In 2001, O'Rourke owed several thousand dollars on his Citibank credit card but, for reasons unknown, he never paid the bill. Over time, he mistakenly assumed that the debt was barred by the statute of limitations. Then one day he received a collection notice from a law firm representing the debt's new owner, Palisades. He ignored it. Several months later, he received a summons and complaint with some exhibits attached. One of the exhibits was a statement that looked like a credit card bill, complete with a statement closing date several months before the complaint was filed, and it listed Palisades as the issuing. Despite looking authentic, it was not an actual copy of a credit card statement. And Palisades admits that it never sent the statement to O'Rourke before filing the suit.

O'Rourke eventually hired a lawyer, and on the day of trial, Palisades voluntarily dismissed the case. After Palisades dismissed its suit, O'Rourke sued it in federal court claiming that the exhibit violated the Fair Debt Collection Practices Act, 15 U.S.C. § 1692. Unlike most cases filed under the Act, O'Rourke doesn't claim that the statement was materially deceptive to him or to the unsophisticated consumer. Instead, he claims that the statement is materially false, deceptive, and misleading to a state court judge, specifically one who is viewing it in the context of granting a default judgment.

O'Rourke frames his argument around the overburdened court system in Cook County, Illinois, the problems inherent in the debt collection business, and Palisades's chicanery. He claims that in Cook County—where Palisades filed its complaint—there are over 100,000 contract-claim cases filed every year, where parties sue over bad debts. This massive volume of cases is divided between seven full-time judges, giving each over 14,000 of these cases a year, with most of them being resolved by default judgments. A judgment, of course, changes the nature of the obligation; the debt collector can now create a judgment lien on real estate, and enable other collection methods, including garnishing the debtor's wages.

Debt collectors who work on very thin profit margins rely on these default judgments for two reasons.
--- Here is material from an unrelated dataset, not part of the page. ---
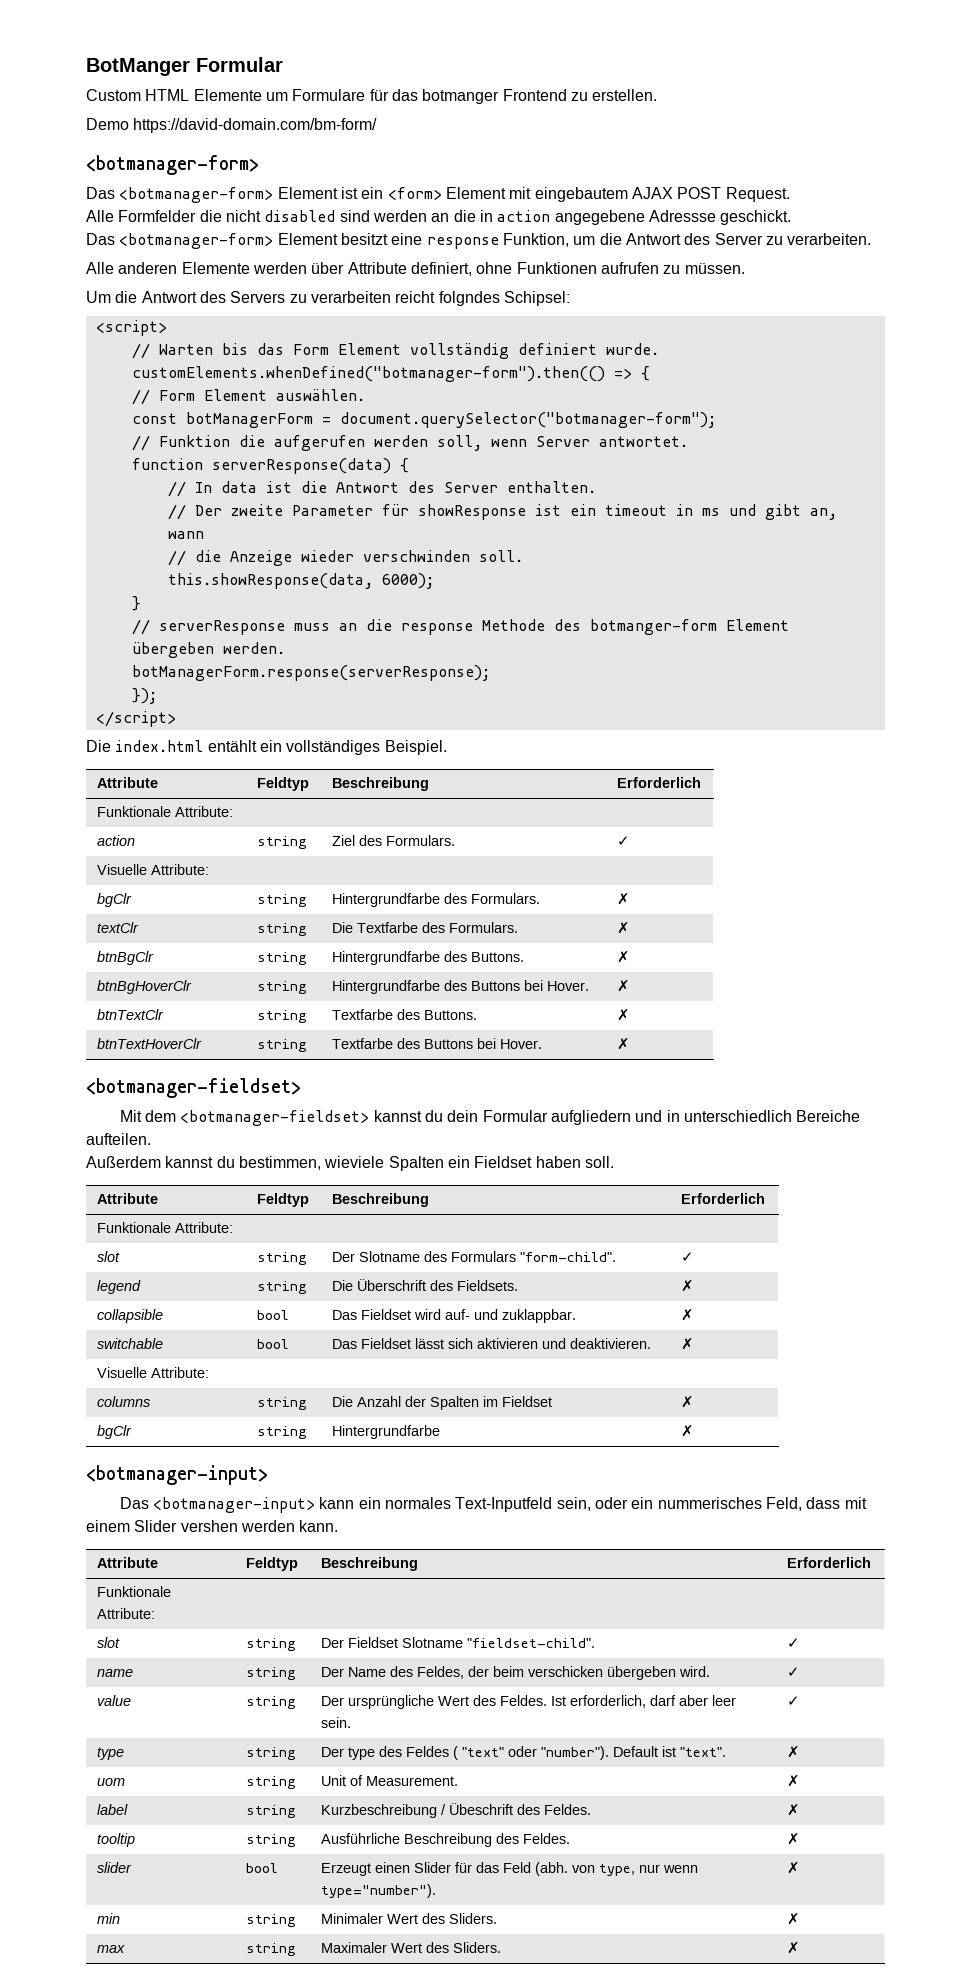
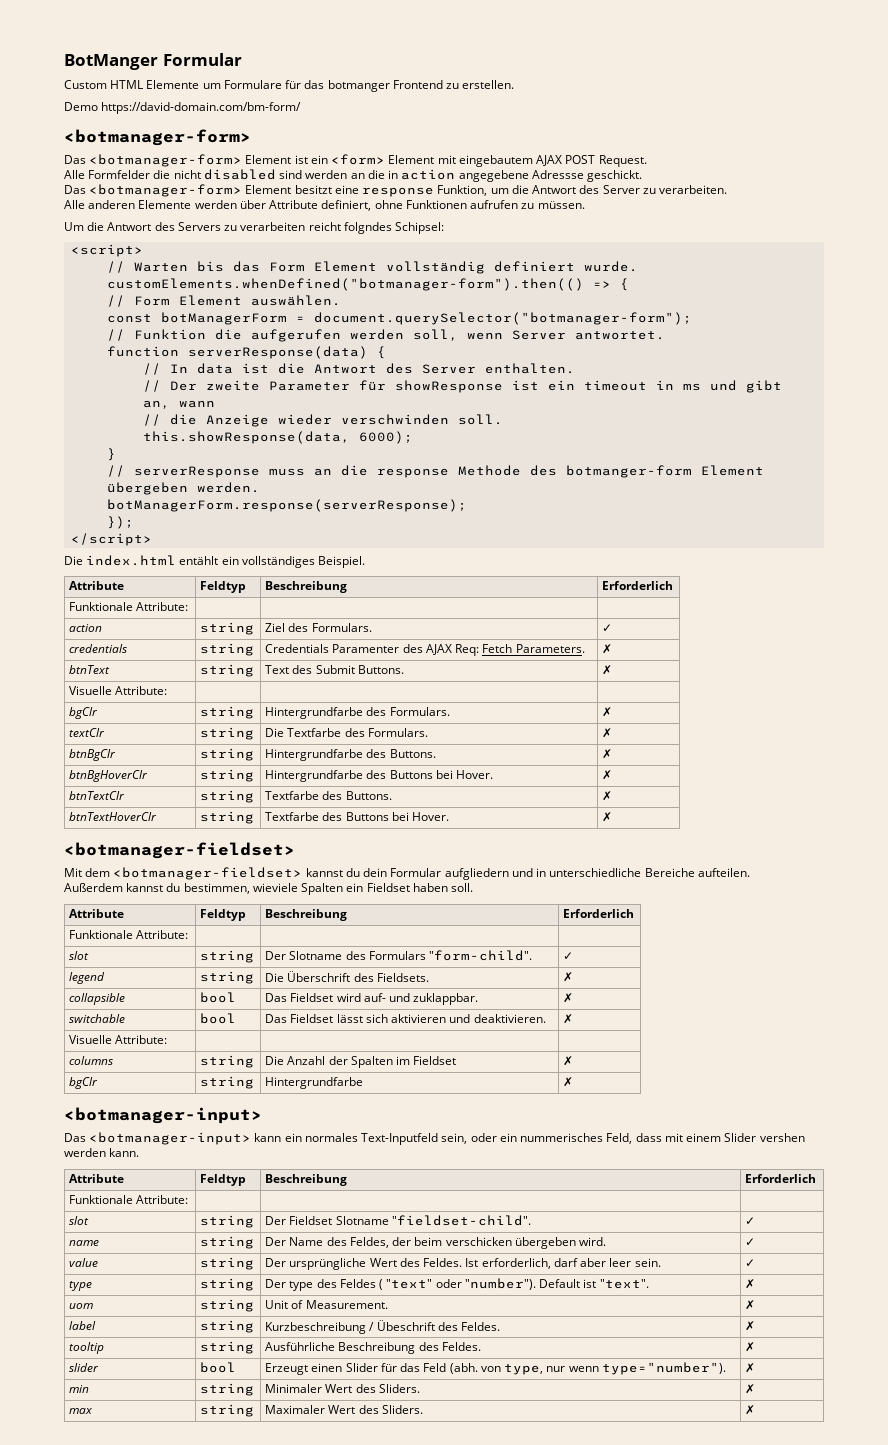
(631, 841) none -> [69,644,128,653] [200,643,255,656] [265,644,585,656] [602,644,613,654] [69,665,111,674] [200,664,255,677] [265,665,404,674] [602,665,613,675] // credentials | string | Credentials Paramenter des AJAX Req: Fetch Parameters. | ✗ // btnText | string | Text des Submit Buttons. | ✗
[683,1110,792,1122] unterschiedlich -> [549,868,642,877] unterschiedliche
The first is that it is too expensive to actually litigate the case, especially when the debt is relatively small and previous collection efforts have failed. So, when a party actually defends against the suit, the debt collector simply dismisses the suit—Palisades did precisely this with O'Rourke. The second reason is that they cannot always establish the debt. Like the current mortgage problem that dominates the headlines, these debts are packaged from the original owner and sold to debt collectors in a portfolio; if the portfolio is large enough, sometimes it's split among several debt collectors. And sometimes, the debt is packaged again and sold to a second or third debt collector—Palisades was the fourth successive assignee of O'Rourke's debt. This poses difficulties for everyone. The packaging and re-packaging of the debt can keep the debt collector from ever being able to verify the original debt. It can also affect the debtor: as in this case, the same debt is sold to multiple parties with each attempting to collect on it, sometimes at the same time. Thus, with the costs of litigation and the difficulties establishing the debt, when a debt collector cannot get payment through phone calls and letters and it has to go to court, the debt collector will often rely on default judgments as the last resort.

In most cases when a defendant fails to appear and answer the allegations in a properly pleaded complaint, those allegations are deemed admitted and default judgment is entered for the plaintiff. But the Illinois Rules of Civil Procedure also provide that even in the event the defendant fails to appear and plead, “the court may in either case, require proof of the allegations of the pleadings upon which relief is sought.” 735 ILCS 5/2–1301(d). Although it is unclear how often courts exercise their discretion and require proof of the allegations in the complaint, it does happen. E.g., Universal Cas. Co. v. Lopez, 376 Ill.App.3d 459, 315 Ill.Dec. 273, 876 N.E.2d 273, 278 (2007); Colonial Penn Ins. Co. v. Tachibana, 53 Ill.App.3d 981, 11 Ill.Dec. 723, 369 N.E.2d 177, 179 (1977).

Naturally, with the difficulties outlined above, debt collectors want to avoid having to prove their damages to the court, so they attempt to fully establish all the facts with the complaint and the exhibits. In Illinois, one way that a plaintiff can establish a debt is through the account-stated theory or method. Under that method, when a party receives a bill or account statement and does not object to it within a reasonable time, the bill or statement serves as evidence of both an agreement to pay and the account's accuracy. Delta Consulting Grp., Inc. v. R. Randle Constr., Inc., 554 F.3d 1133, 1138 (7th Cir.2009) (citing W.E. Erickson, Constr., Inc. v. Congress–Kenilworth Corp., 132 Ill.App.3d 260, 87 Ill.Dec. 536, 477 N.E.2d 513, 520 (1985)).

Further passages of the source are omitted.